August 26.—Some distance below the hut the stream which we had followed is joined by a tributary coming from the east; the two branches of the fork collect a number of smaller affluents which have their sources near the summit of the chain. In continuing our course next morning up the more westerly of these branches, we were rapidly transported to the more open landscapes of the higher slopes, and made our way almost in a direct line for the pass, circling the outworks of the principal ridge. Filmy white clouds were suspended from the pine woods above us, when at a quarter-past seven we again took to the road; but for five hours the forest trees remained with us and increased rather than diminished in size. In one place it was a lime of unusual proportions rearing a maze of branches from a quadruple trunk; at another we stood in wonder before a gigantic beech which measured 17 feet 6 inches round the base. The undergrowth was supplied by laurel and holly, and cascades leapt from the rocks. The reader may see our road as it wound through this sylvan scenery (Fig. [8]), but he must allow his imagination to supply the inherent deficiencies of photographic methods. The rare inhabitants of these solitudes are of Georgian race and wear the dress of Georgia (Fig. [9]), but their straggling tenements are few and far between.
Fig. 9
Above the forest the groves of fir, higher still the grassy slopes and naked crags—such is the familiar order of mountain scenery as you slowly rise to the spine of a range. The two last features became apparent at the sixty-sixth verst-stone, or some twelve and a half miles from the hut. A profusion of wild raspberries were growing on the mossy banks and provided us with a delicious meal. We remarked the sharpness of the summits of the ridge above us and read the number of the seventy-second verst. The pass is just above this lofty standpoint, and we left the carriage to reach it by a short cut. We arrived there after a brief climb to find a fresh breeze blowing and all the wide belt of mountain at our feet.

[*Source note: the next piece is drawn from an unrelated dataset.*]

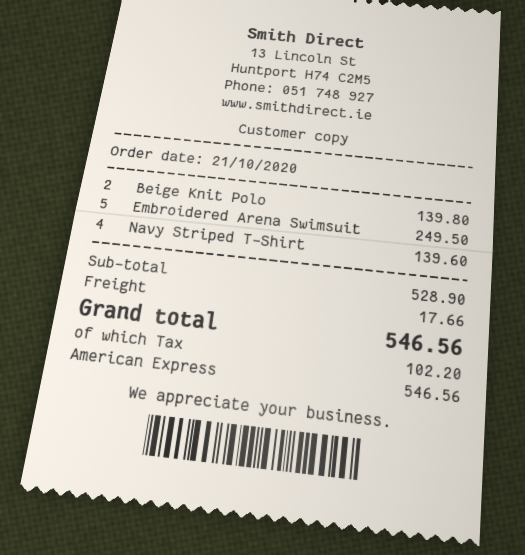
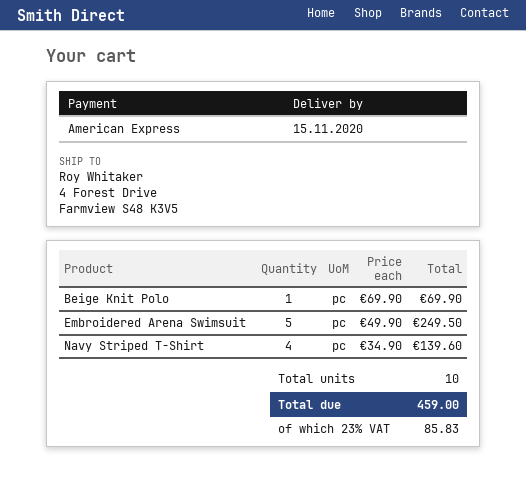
Beige Knit Polo: 2 for 139.80 -> 1 for 69.90
shipping: 17.66 -> none
tax: 102.20 -> 85.83
total: 546.56 -> 459.00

I doubt whether there exists in the nearer Asia a standpoint which commands a prospect at once so grand and so instructive as that which is unfolded from the summit of the Zikar Pass (Zikarski Perival; altitude by my Hicks mountain aneroid, 7164 feet; Russian survey, 7104 feet). With its double front towards north and south and the contrasting features of the dual landscape, it may be said to overlook two worlds. On the north the view ranges across the broad belt of wooded mountains, which culminate in this ridge, to the gigantic barrier of the Caucasus of which the peaks are distant some ninety to a hundred miles (Fig. [10]). Invisible in the hollow lies the plain of the Rion; the crests before you, boldly vaulted and clad with forest to the very summits, sweep away to a dim horizon of grey mist; above that uncertain background the snows and glaciers of Caucasus appear suspended in the air among the clouds. Dense vapour shrouds the scene, and above the flashes of the snow a long bank of white cloud spreads fanwise up the sky.
Fig. 10. View North from the Zikar Pass.
But turn to the south—the forms and texture of the earth’s surface, the lights and shadows falling through a rarer atmosphere from lightly floating filaments of cloud, are those of a new world (Fig. [11]). The pine wood still struggles down the hillside, and gathers from the blighted trunks around you to clothe the first valleys of the southern watershed. But the view will no longer close with successive walls of mountain; the road ceases winding up the slopes of successive outworks; every vertical line, each deep vaulting relaxes and disappears. The highest plains of the tableland attain about the same elevation as the pass upon which you stand; all the outlines in the distance are horizontal, all the shapes shallow-vaulted and convex. If you follow the long-drawn profiles of the loftier masses, it is the form of a cone that breaks the sky-line, and never that of a peak. The colours are lightly washed ochres and madders; the surface of the volcanic soil is bare of all vegetation; the shadows lie transparent and thin. Such was our first view of Armenia and such the impression which our later travel confirmed.
Fig. 11. View South from the Zikar Pass.